Wir müssen uns bestreben, in der Beurteilung der Ereignisse, in der Äusserung der Sympathien für die einzelnen Nationen uns möglichste Zurückhaltung aufzuerlegen, alles zu unterlassen, was die in den Krieg verwickelten Staaten und Völker verletzt, und eine einseitige Parteinahme zu vermeiden. Zurückhaltung und Mässigung in der Beurteilung der Geschehnisse bedeuten keinen schwächlichen Verzicht auf die in den verschiedenen Kreisen des Volkes herrschenden, naturgemäss auseinandergehenden Sympathien und Gefühle; das Herz des einzelnen Bürgers wird deswegen nicht weniger warm schlagen für diejenigen, mit denen ihn besonders enge Beziehungen verknüpfen und deren Schicksal ihm vor ändern nahe geht.

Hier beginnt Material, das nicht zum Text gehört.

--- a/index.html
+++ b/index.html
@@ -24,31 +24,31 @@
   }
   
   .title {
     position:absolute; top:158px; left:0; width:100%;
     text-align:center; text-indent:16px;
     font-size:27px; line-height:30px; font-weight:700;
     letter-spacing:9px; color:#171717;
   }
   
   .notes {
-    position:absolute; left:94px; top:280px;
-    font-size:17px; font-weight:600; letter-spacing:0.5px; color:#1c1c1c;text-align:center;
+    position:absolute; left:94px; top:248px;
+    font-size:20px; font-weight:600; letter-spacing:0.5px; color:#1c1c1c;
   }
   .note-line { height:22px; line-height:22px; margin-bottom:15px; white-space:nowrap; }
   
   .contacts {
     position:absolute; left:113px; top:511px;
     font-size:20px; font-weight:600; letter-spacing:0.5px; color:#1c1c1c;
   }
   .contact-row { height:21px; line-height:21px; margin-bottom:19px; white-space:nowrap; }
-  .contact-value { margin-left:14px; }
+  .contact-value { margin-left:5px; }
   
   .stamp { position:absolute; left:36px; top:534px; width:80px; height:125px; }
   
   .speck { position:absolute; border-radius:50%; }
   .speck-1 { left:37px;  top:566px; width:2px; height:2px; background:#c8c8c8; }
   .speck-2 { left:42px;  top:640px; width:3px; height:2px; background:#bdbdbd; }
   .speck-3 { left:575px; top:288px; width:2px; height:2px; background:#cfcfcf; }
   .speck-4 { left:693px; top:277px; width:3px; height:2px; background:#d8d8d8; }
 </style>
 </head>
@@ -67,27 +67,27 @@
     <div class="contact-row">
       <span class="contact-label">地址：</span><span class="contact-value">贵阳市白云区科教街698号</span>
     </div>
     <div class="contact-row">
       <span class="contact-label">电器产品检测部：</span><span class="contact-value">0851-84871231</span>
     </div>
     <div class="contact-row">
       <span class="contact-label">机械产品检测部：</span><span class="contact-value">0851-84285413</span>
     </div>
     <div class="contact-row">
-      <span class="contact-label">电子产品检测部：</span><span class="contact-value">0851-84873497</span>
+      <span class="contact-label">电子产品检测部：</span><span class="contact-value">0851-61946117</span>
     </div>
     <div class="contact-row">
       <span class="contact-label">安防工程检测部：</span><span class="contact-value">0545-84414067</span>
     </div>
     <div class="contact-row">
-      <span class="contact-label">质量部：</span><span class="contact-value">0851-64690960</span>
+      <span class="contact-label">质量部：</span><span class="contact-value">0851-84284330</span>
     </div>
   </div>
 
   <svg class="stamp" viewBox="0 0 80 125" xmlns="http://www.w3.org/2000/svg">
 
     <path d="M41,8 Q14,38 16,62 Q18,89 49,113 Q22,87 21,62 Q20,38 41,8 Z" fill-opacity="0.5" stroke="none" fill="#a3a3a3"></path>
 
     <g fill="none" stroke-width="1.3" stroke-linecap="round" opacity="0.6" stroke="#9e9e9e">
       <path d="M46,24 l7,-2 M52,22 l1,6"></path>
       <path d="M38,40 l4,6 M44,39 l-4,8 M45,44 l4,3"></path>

Nur durch eine solche Haltung der Einzelnen wird es uns möglich sein, die Pflichten zu erfüllen, die die Neutralität in diesem Kriege uns auferlegt, und die guten Beziehungen unseres Landes zu den übrigen Staaten zu erhalten. Nie war dieses Interesse grösser als in den gegenwärtigen wirren äussern Verhältnissen, nie ist seine Wahrung mit grössern Schwierigkeiten verbunden gewesen.

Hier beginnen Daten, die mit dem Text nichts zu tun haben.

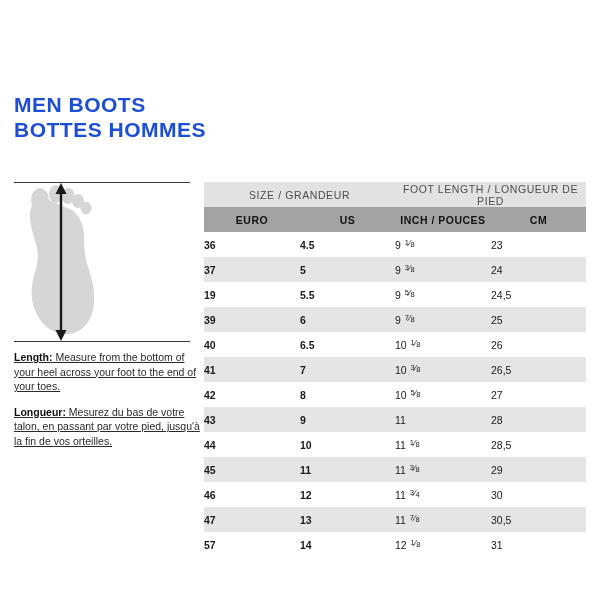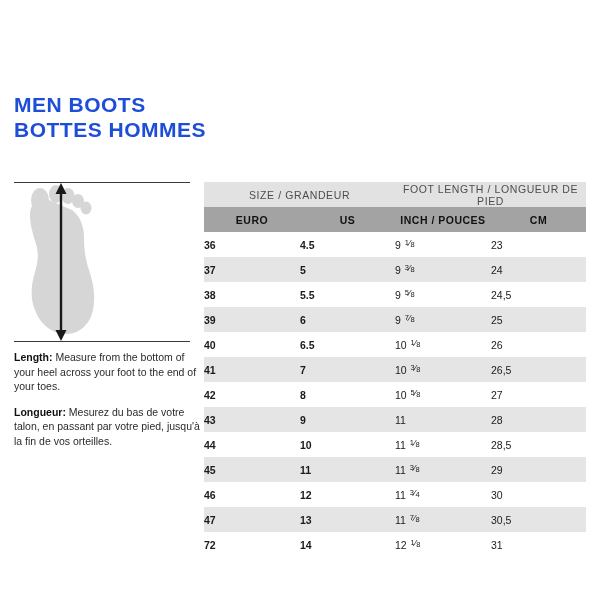--- a/index.html
+++ b/index.html
@@ -68,20 +68,21 @@
     position: absolute;
     left: 14px;
     top: 350px;
     width: 186px;
     font-size: 10.5px;
     line-height: 14.5px;
     color: #2b2b2b;
   }
   .captions p {
     margin: 0 0 11px 0;
+    text-decoration: underline;
   }
   .captions b {
     font-weight: bold;
     color: #111111;
   }
 
   
   .table-wrap {
     position: absolute;
     left: 204px;
@@ -209,21 +210,21 @@
             <td class="divider-left">9 <span class="frac"><span class="fr-num">1</span><span class="fr-slash">⁄</span><span class="fr-den">8</span></span></td>
             <td>23</td>
           </tr>
           <tr class="row-even">
             <td class="c-bold">37</td>
             <td class="c-bold">5</td>
             <td class="divider-left">9 <span class="frac"><span class="fr-num">3</span><span class="fr-slash">⁄</span><span class="fr-den">8</span></span></td>
             <td>24</td>
           </tr>
           <tr class="row-odd">
-            <td class="c-bold">38</td>
+            <td class="c-bold">19</td>
             <td class="c-bold">5.5</td>
             <td class="divider-left">9 <span class="frac"><span class="fr-num">5</span><span class="fr-slash">⁄</span><span class="fr-den">8</span></span></td>
             <td>24,5</td>
           </tr>
           <tr class="row-even">
             <td class="c-bold">39</td>
             <td class="c-bold">6</td>
             <td class="divider-left">9 <span class="frac"><span class="fr-num">7</span><span class="fr-slash">⁄</span><span class="fr-den">8</span></span></td>
             <td>25</td>
           </tr>
@@ -269,21 +270,21 @@
             <td class="divider-left">11 <span class="frac"><span class="fr-num">3</span><span class="fr-slash">⁄</span><span class="fr-den">4</span></span></td>
             <td>30</td>
           </tr>
           <tr class="row-even">
             <td class="c-bold">47</td>
             <td class="c-bold">13</td>
             <td class="divider-left">11 <span class="frac"><span class="fr-num">7</span><span class="fr-slash">⁄</span><span class="fr-den">8</span></span></td>
             <td>30,5</td>
           </tr>
           <tr class="row-odd">
-            <td class="c-bold">72</td>
+            <td class="c-bold">57</td>
             <td class="c-bold">14</td>
             <td class="divider-left">12 <span class="frac"><span class="fr-num">1</span><span class="fr-slash">⁄</span><span class="fr-den">8</span></span></td>
             <td>31</td>
           </tr>
         </tbody>
     </table>
   </div>
 
 </div>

Noch wichtiger aber als die Rücksicht auf die fremden Nationen ist das Lebensinteresse unseres Staates an kraftvoller Geschlossenheit und unerschütterlicher innerer Einheit. Diese Einheit ist eine dringende Notwendigkeit, heute, wo unserm Vaterlande schwere kulturelle, wirtschaftliche und finanzielle Wunden geschlagen werden, und morgen, wenn es gilt, in treuem Zusammenhalten, diese Wunden zu heilen. Die Geschichte lehrt uns, das die Schweiz nie in grössere Bedrängnis geriet, nie schwere Einbussen zu erleiden hatte, als wenn sie durch innern Zwist zerrissen, durch mangelnden Gemeinsinn geschwächt war. Erinnern wir uns dessen und hüten wir uns, in einem Augenblicke, wo die Würfel um die Geschicke der Völker geworfen werden, das Zusammengehörigkeitsgefühl durch unvorsichtige, leidenschaftliche, verletzende Betonung des Trennenden zu lockern, statt es durch patriotische Hervorhebung des Einigenden zu stärken.
Wir richten unsern Appell zu weiser Mässigung und Zurückhaltung an jeden einzelnen Bürger, ganz besonders aber an die schweizerische Presse aller Parteirichtungen, aller Sprachen, aller Landesgegenden. Sie ist die Wortführerin und Leiterin der öffentlichen Meinung; sie hat die hehre Aufgabe, überbordende Leidenschaften zurückzudämmen, die zentrifugalen Strömungen zu bekämpfen und überall ihren mässigenden, versöhnenden Einfluss auszuüben.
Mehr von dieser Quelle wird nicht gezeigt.